§ Exercise aim
Where the word "offices" shows up in the entries below, please copy the whole line.

[Data extracted from a collection]
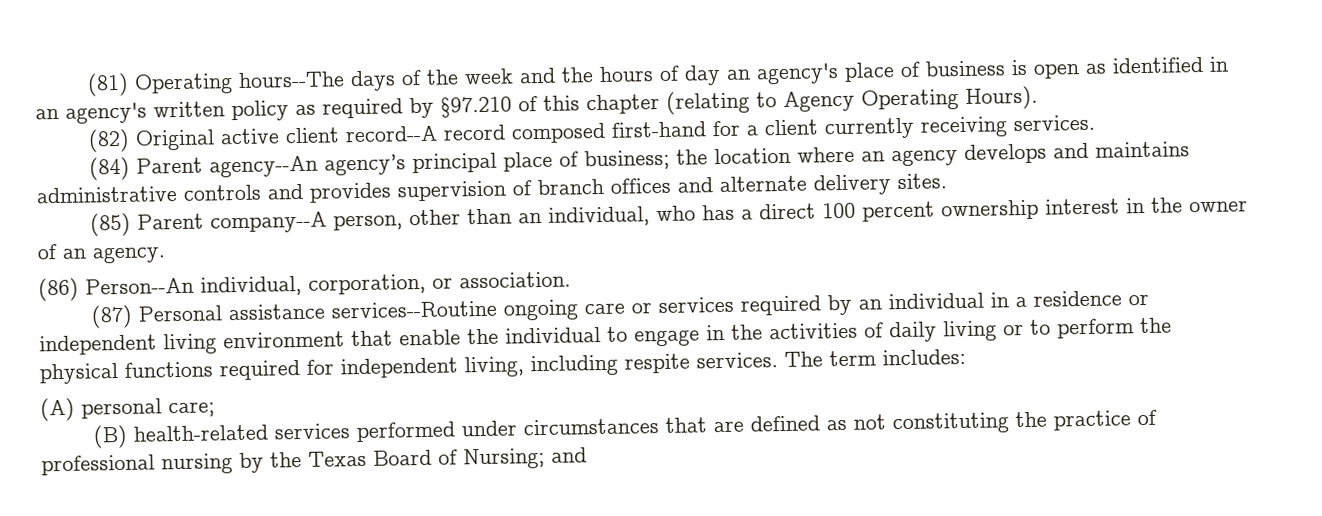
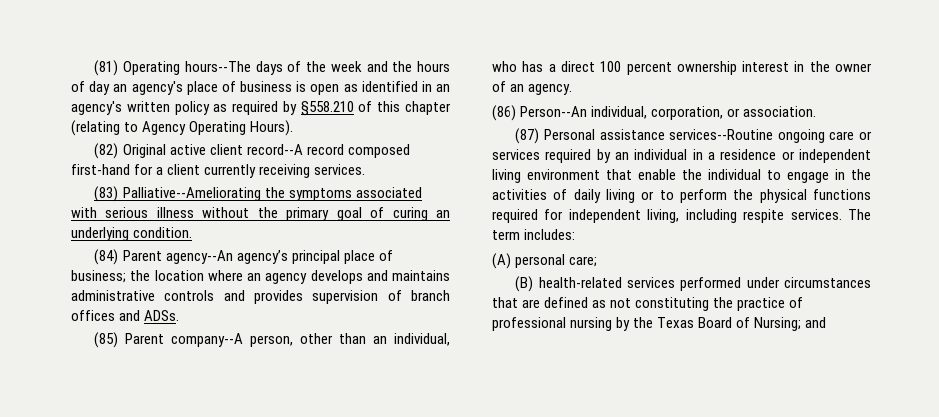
- (81) Operating hours--The days of the week and the hours of day an agency's place of business is open as identified in an agency's written policy as required by §97.210 of this chapter (relating to Agency Operating Hours).
+ (81) Operating hours--The days of the week and the hours of day an agency's place of business is open as identified in an agency's written policy as required by §558.210 of this chapter (relating to Agency Operating Hours).
+ (83) Palliative--Ameliorating the symptoms associated with serious illness without the primary goal of curing an underlying condition.
- (84) Parent agency--An agency’s principal place of business; the location where an agency develops and maintains administrative controls and provides supervision of branch offices and alternate delivery sites.
+ (84) Parent agency--An agency’s principal place of business; the location where an agency develops and maintains administrative controls and provides supervision of branch offices and ADSs.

§ Output of the task
- (84) Parent agency--An agency’s principal place of business; the location where an agency develops and maintains administrative controls and provides supervision of branch offices and alternate delivery sites.
+ (84) Parent agency--An agency’s principal place of business; the location where an agency develops and maintains administrative controls and provides supervision of branch offices and ADSs.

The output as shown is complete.